The cult section of the literary world

Day 3: Max Ernst

By Sam Reeve

You’ve seen a horror artist and the colourful work of an adorable Japanese lady, but now it’s time to get old school with Max Ernst, the German Surrealist.

Born in 1891 near Cologne, Max was heavily influenced by his father Phillip, who was an amateur painter himself. In university, Max studied philosophy, art history and literature, as well as psychiatry, which lead him to visit asylums. It was there that Max became fascinated with the strange art created by the patients.
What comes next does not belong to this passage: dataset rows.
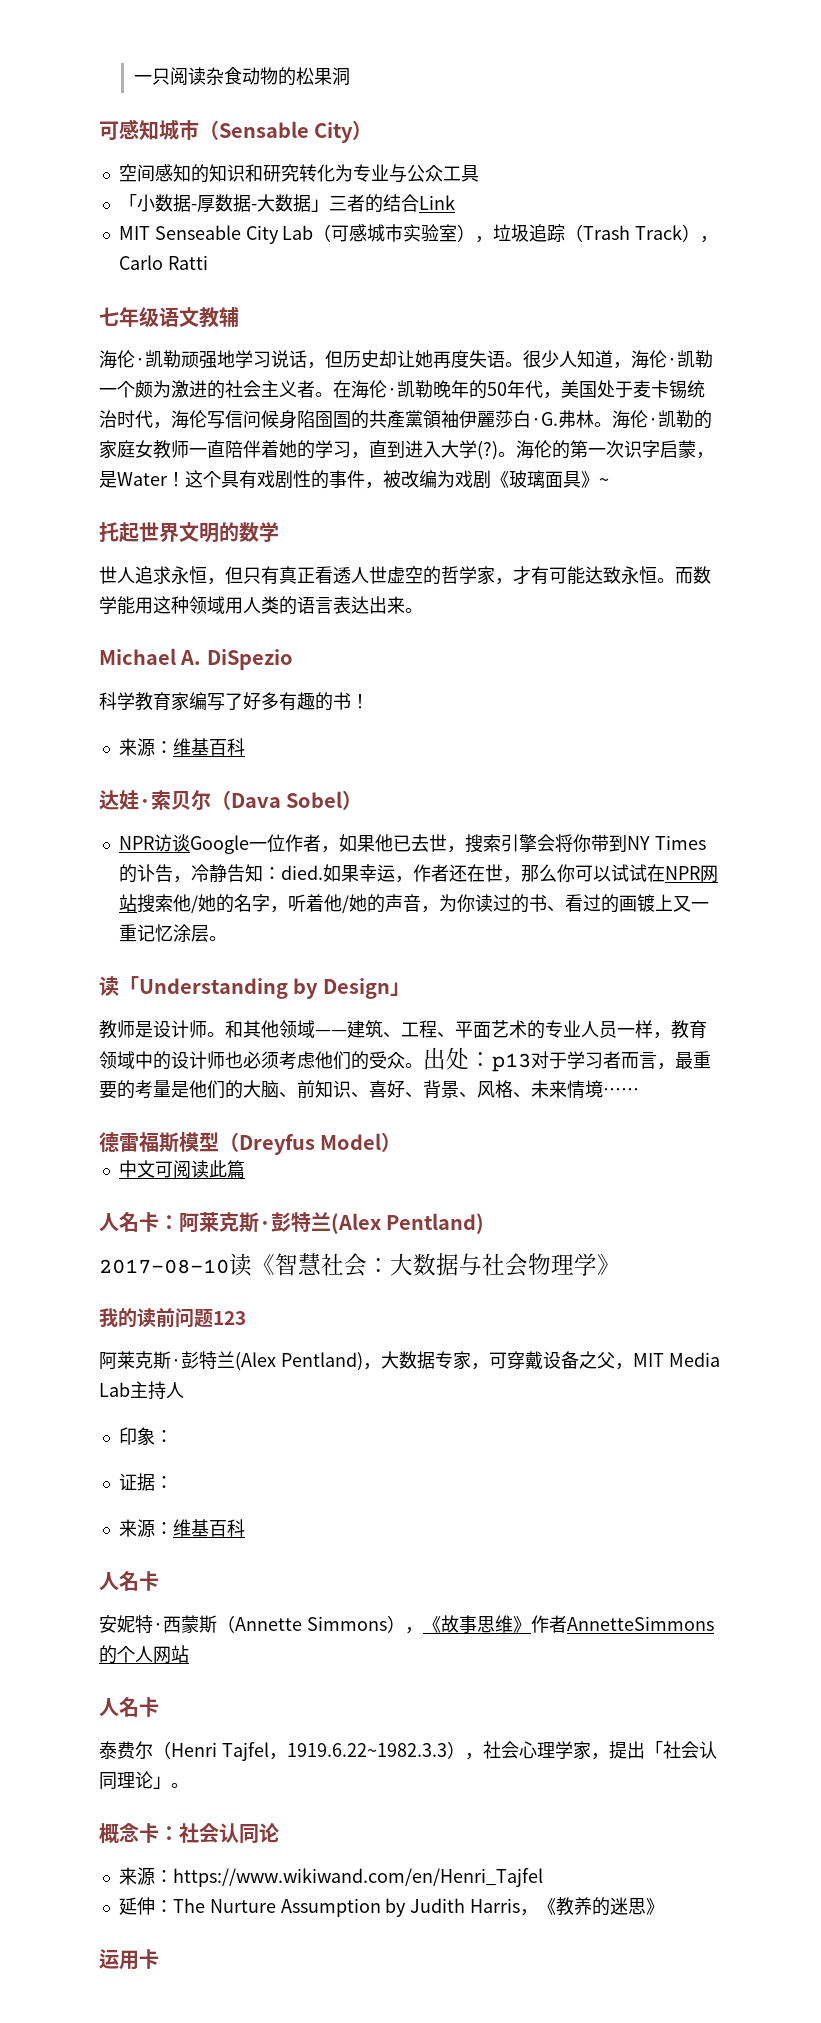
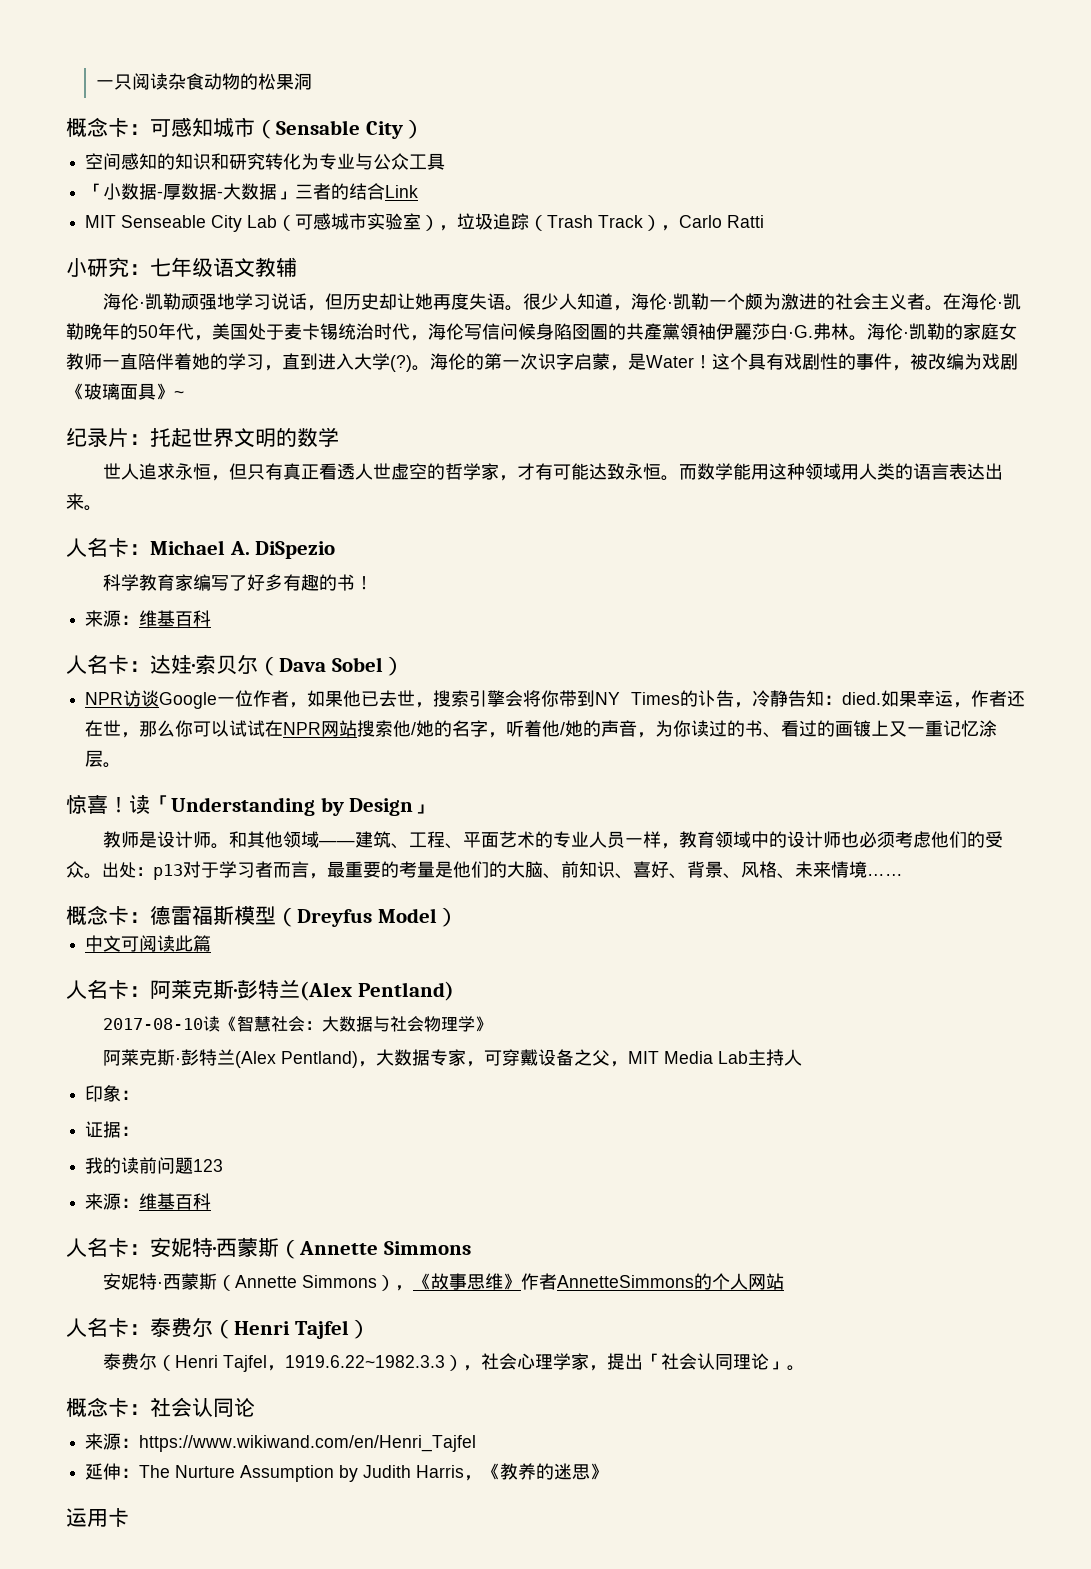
(351, 76) none -> [66,117,150,137] 概念卡：
(208, 262) none -> [66,257,150,277] 小研究：
(609, 482) none -> [66,428,150,447] 纪录片：
(423, 610) none -> [66,538,150,557] 人名卡：
(245, 747) none -> [66,655,150,674] 人名卡：
(227, 938) none -> [66,795,129,814] 惊喜！
(639, 1092) none -> [66,905,150,925] 概念卡：
[99,1308,246,1328] // 我的读前问题123 -> (493, 1024) none
[118,1519,245,1538] [99,1571,159,1591] // 来源：维基百科 // 人名卡 -> [85,1157,224,1174] [85,1193,212,1210] [66,1237,471,1259] // 我的读前问题123 // 来源：维基百科 // 人名卡：安妮特·西蒙斯（Annette Simmons
(159, 1707) none -> [129,1317,370,1339] ：泰费尔（Henri Tajfel）

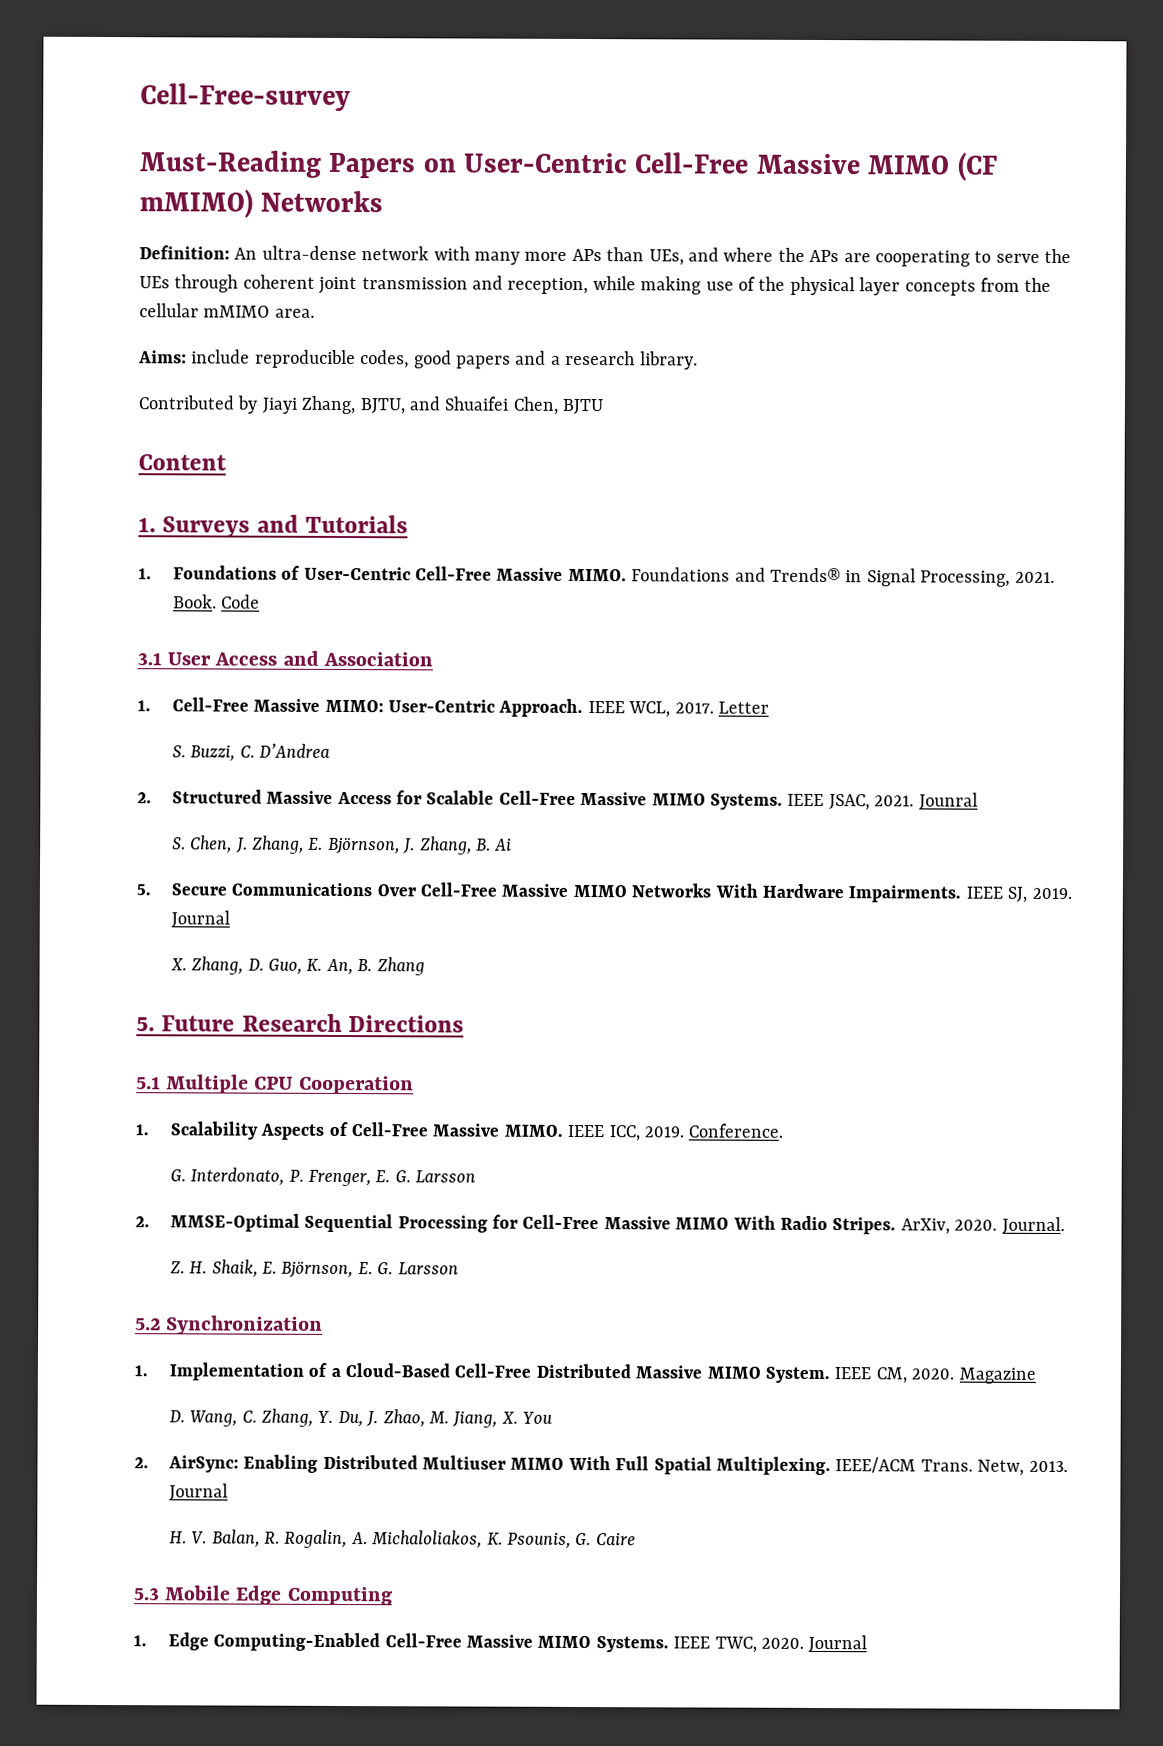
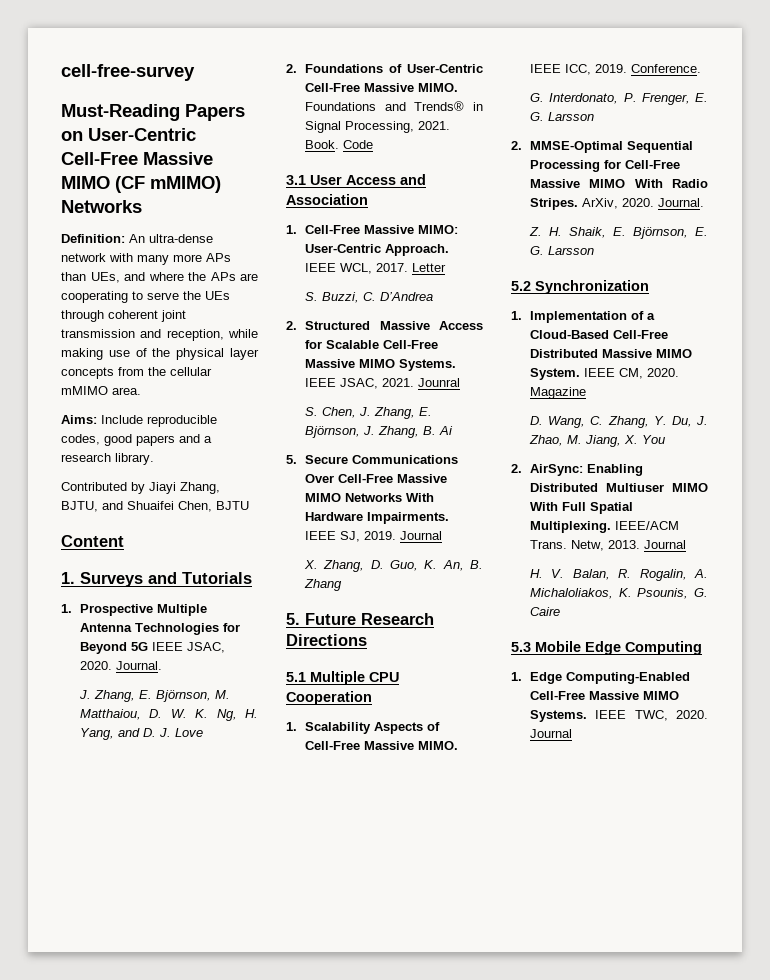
[140,83,351,112] Cell-Free-survey -> [61,64,195,81] cell-free-survey
[191,349,251,364] include -> [101,415,143,424] Include
(152, 574) none -> [80,604,208,616] [80,623,241,635] [80,642,226,654] [80,661,163,670] [79,690,231,702] [80,709,258,721] [80,728,204,740] [286,64,297,73] Prospective Multiple Antenna Technologies for Beyond 5G IEEE JSAC, 2020. Journal. // J. Zhang, E. Björnson, M. Matthaiou, D. W. K. Ng, H. Yang, and D. J. Love // 2.

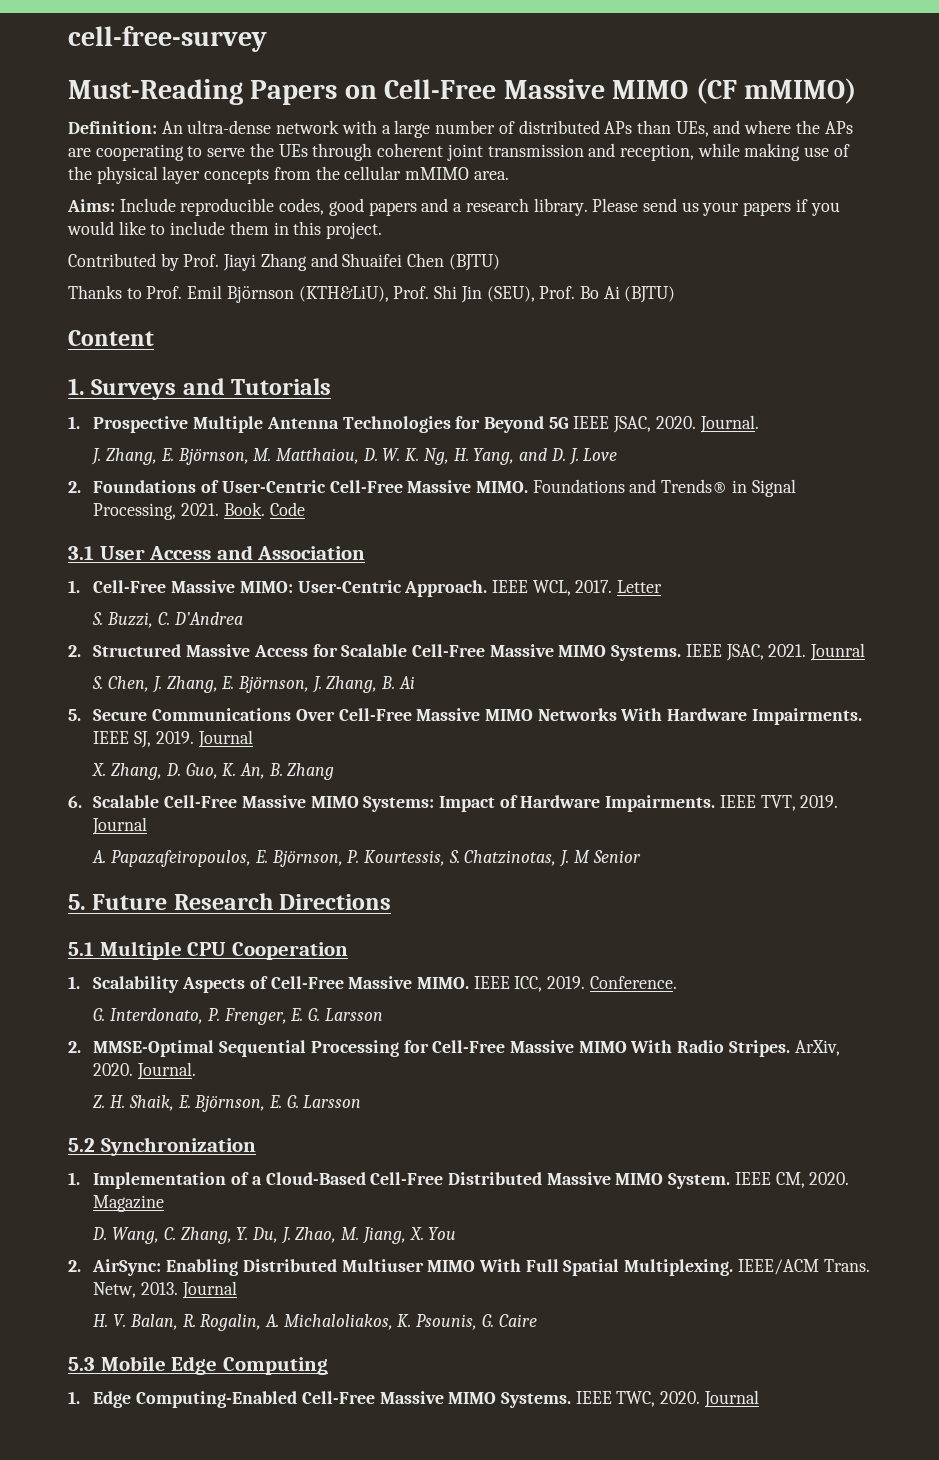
[88,128,196,141] User-Centric -> (377, 92) none
[61,200,142,213] Networks -> (856, 91) none
[137,254,202,265] many more -> [381,120,600,138] a large number of distributed
[61,482,220,494] [61,501,249,512] // Contributed by Jiayi Zhang, BJTU, and Shuaifei Chen, BJTU -> [592,198,840,216] [67,221,383,239] [68,253,500,271] [68,285,676,303] Please send us your papers if you would like to include them in this project. // Contributed by Prof. Jiayi Zhang and Shuaifei Chen (BJTU) // Thanks to Prof. Emil Björnson (KTH&LiU), Prof. Shi Jin (SEU), Prof. Bo Ai (BJTU)
(343, 585) none -> [68,795,839,812] [92,817,148,835] [92,850,641,867] // 6. Scalable Cell-Free Massive MIMO Systems: Impact of Hardware Impairments. IEEE TVT, 2019. Journal // A. Papazafeiropoulos, E. Björnson, P. Kourtessis, S. Chatzinotas, J. M Senior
Max was drafted during WW1, but luckily for those of us that love his work, he survived, and married shortly after the war and had a son (who went on to become a painter as well). Befriending other surrealists of the era like Paul Éluard, Joan Miró i Ferrà and Hans Arp, Max was always surrounded by like-minded creative people.

Just before WW2 Max was interned in France, but thanks to some of his artist buddies he got out, though he was soon arrested again by the Gestapo. Luckily he was able to escape and flee to America. There he met and married his third (and final) wife, Dorothea Tanning, who was also an artist.

They both moved to a small town in the south of France in the early 50’s, and Max continued his work until he died in Paris in 1976 at the age of 84.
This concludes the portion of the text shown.